TO DO:
Without copying the images, write out all the entries below verbatim.

START MATERIAL PROVIDED

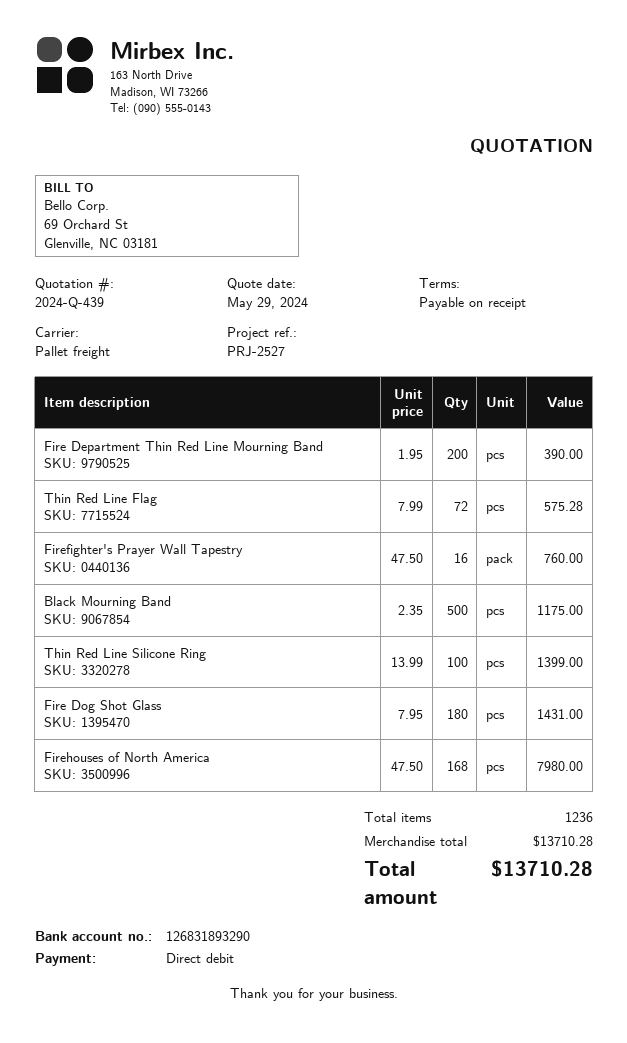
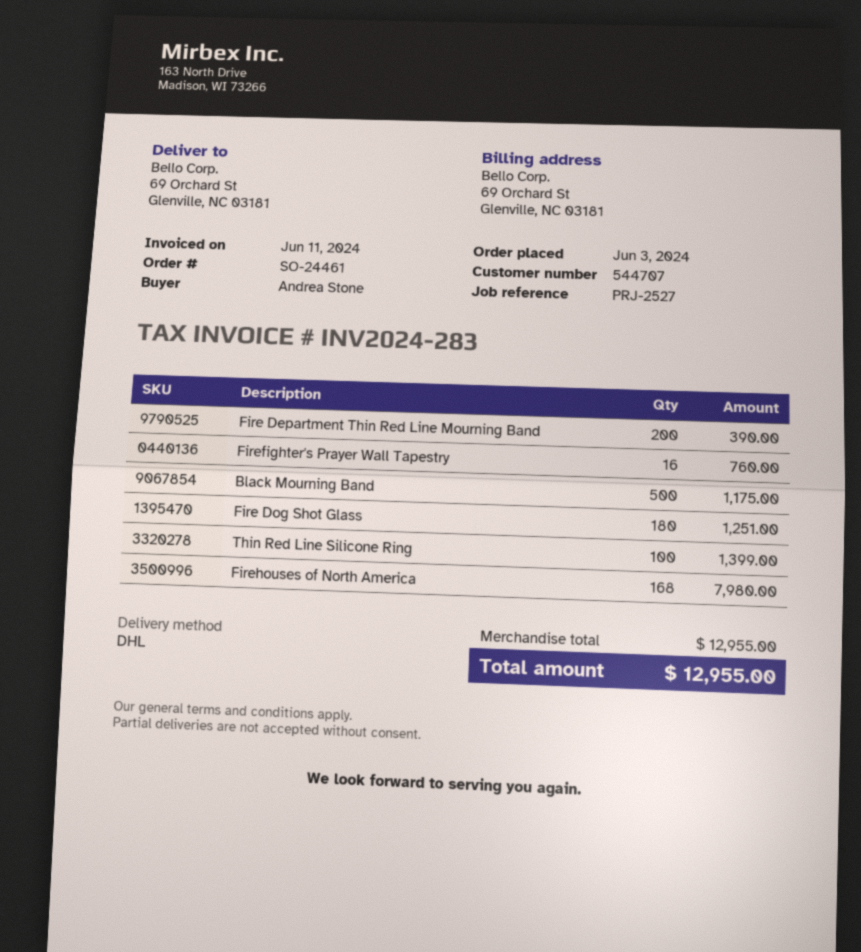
shipping method: pallet freight -> DHL
Thin Red Line Flag: 72 for 575.28 -> none
Fire Dog Shot Glass: 180 for 1431.00 -> 180 for 1251.00
subtotal: 13710.28 -> 12955.00
total: 13710.28 -> 12955.00

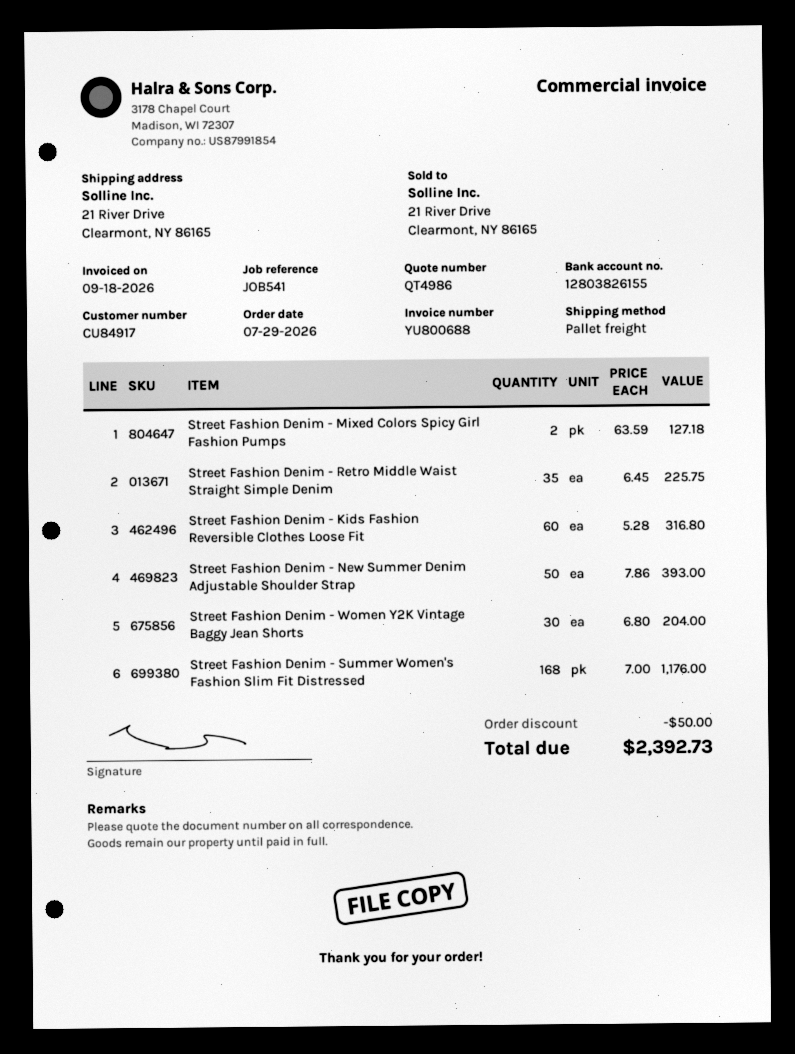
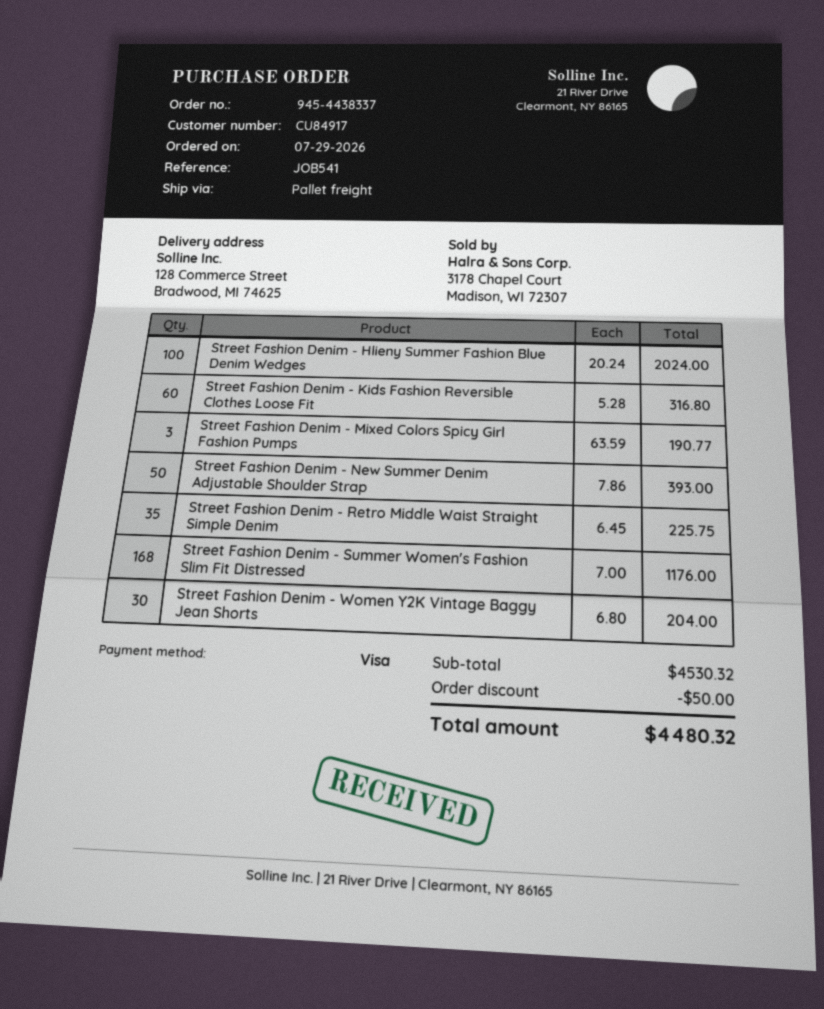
ship to: 21 River Drive, Clearmont, NY 86165 -> 128 Commerce Street, Bradwood, MI 74625
Street Fashion Denim - Mixed Colors Spicy Girl Fashion Pumps: 2 x 63.59 = 127.18 -> 3 x 63.59 = 190.77
Street Fashion Denim - Hlieny Summer Fashion Blue Denim Wedges: none -> 100 x 20.24 = 2024.00
total: 2392.73 -> 4480.32

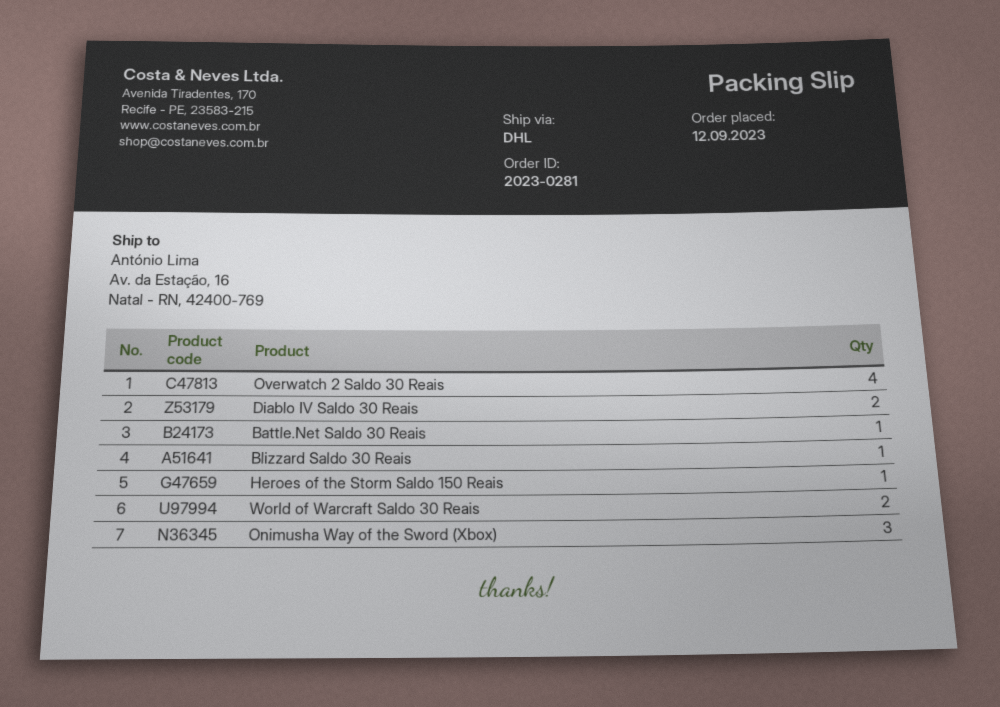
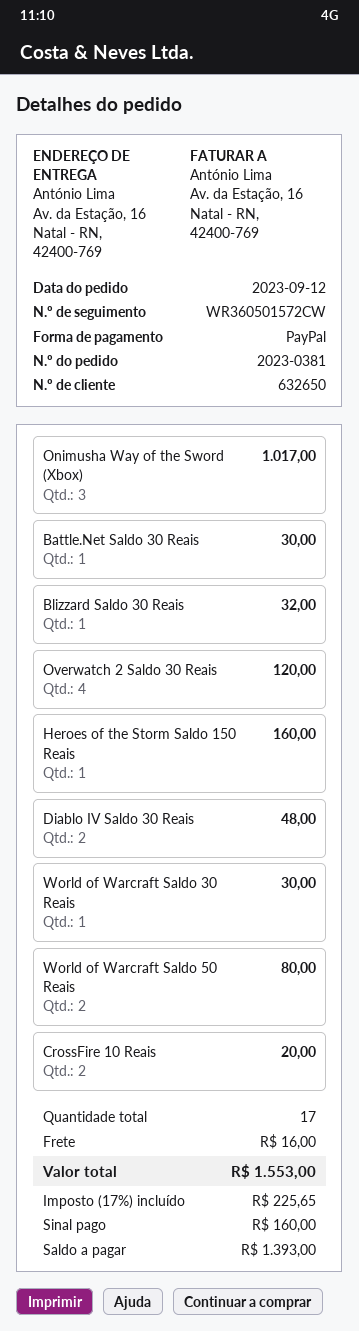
order number: 2023-0281 -> 2023-0381
World of Warcraft Saldo 30 Reais: 2 -> 1
World of Warcraft Saldo 50 Reais: none -> 2
CrossFire 10 Reais: none -> 2

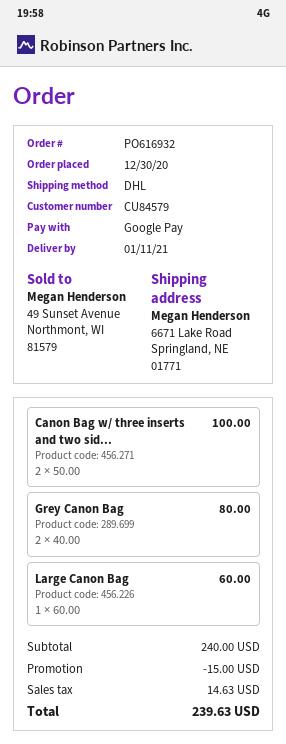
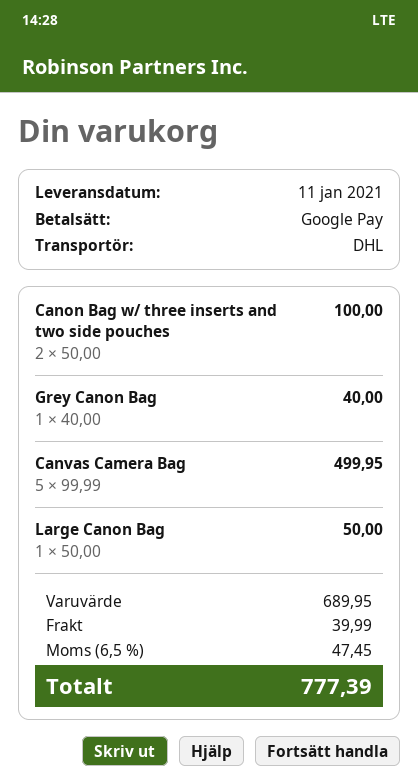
Grey Canon Bag: 2 x 40.00 = 80.00 -> 1 x 40.00 = 40.00
Large Canon Bag: 1 x 60.00 = 60.00 -> 1 x 50.00 = 50.00
Canvas Camera Bag: none -> 5 x 99.99 = 499.95
subtotal: 240.00 -> 689.95
discount: 15.00 -> none
shipping: none -> 39.99
tax: 14.63 -> 47.45
total: 239.63 -> 777.39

END MATERIAL PROVIDED

RESULT OF THIS TASK:
shipping method: pallet freight -> DHL
Thin Red Line Flag: 72 for 575.28 -> none
Fire Dog Shot Glass: 180 for 1431.00 -> 180 for 1251.00
subtotal: 13710.28 -> 12955.00
total: 13710.28 -> 12955.00

ship to: 21 River Drive, Clearmont, NY 86165 -> 128 Commerce Street, Bradwood, MI 74625
Street Fashion Denim - Mixed Colors Spicy Girl Fashion Pumps: 2 x 63.59 = 127.18 -> 3 x 63.59 = 190.77
Street Fashion Denim - Hlieny Summer Fashion Blue Denim Wedges: none -> 100 x 20.24 = 2024.00
total: 2392.73 -> 4480.32

order number: 2023-0281 -> 2023-0381
World of Warcraft Saldo 30 Reais: 2 -> 1
World of Warcraft Saldo 50 Reais: none -> 2
CrossFire 10 Reais: none -> 2

Grey Canon Bag: 2 x 40.00 = 80.00 -> 1 x 40.00 = 40.00
Large Canon Bag: 1 x 60.00 = 60.00 -> 1 x 50.00 = 50.00
Canvas Camera Bag: none -> 5 x 99.99 = 499.95
subtotal: 240.00 -> 689.95
discount: 15.00 -> none
shipping: none -> 39.99
tax: 14.63 -> 47.45
total: 239.63 -> 777.39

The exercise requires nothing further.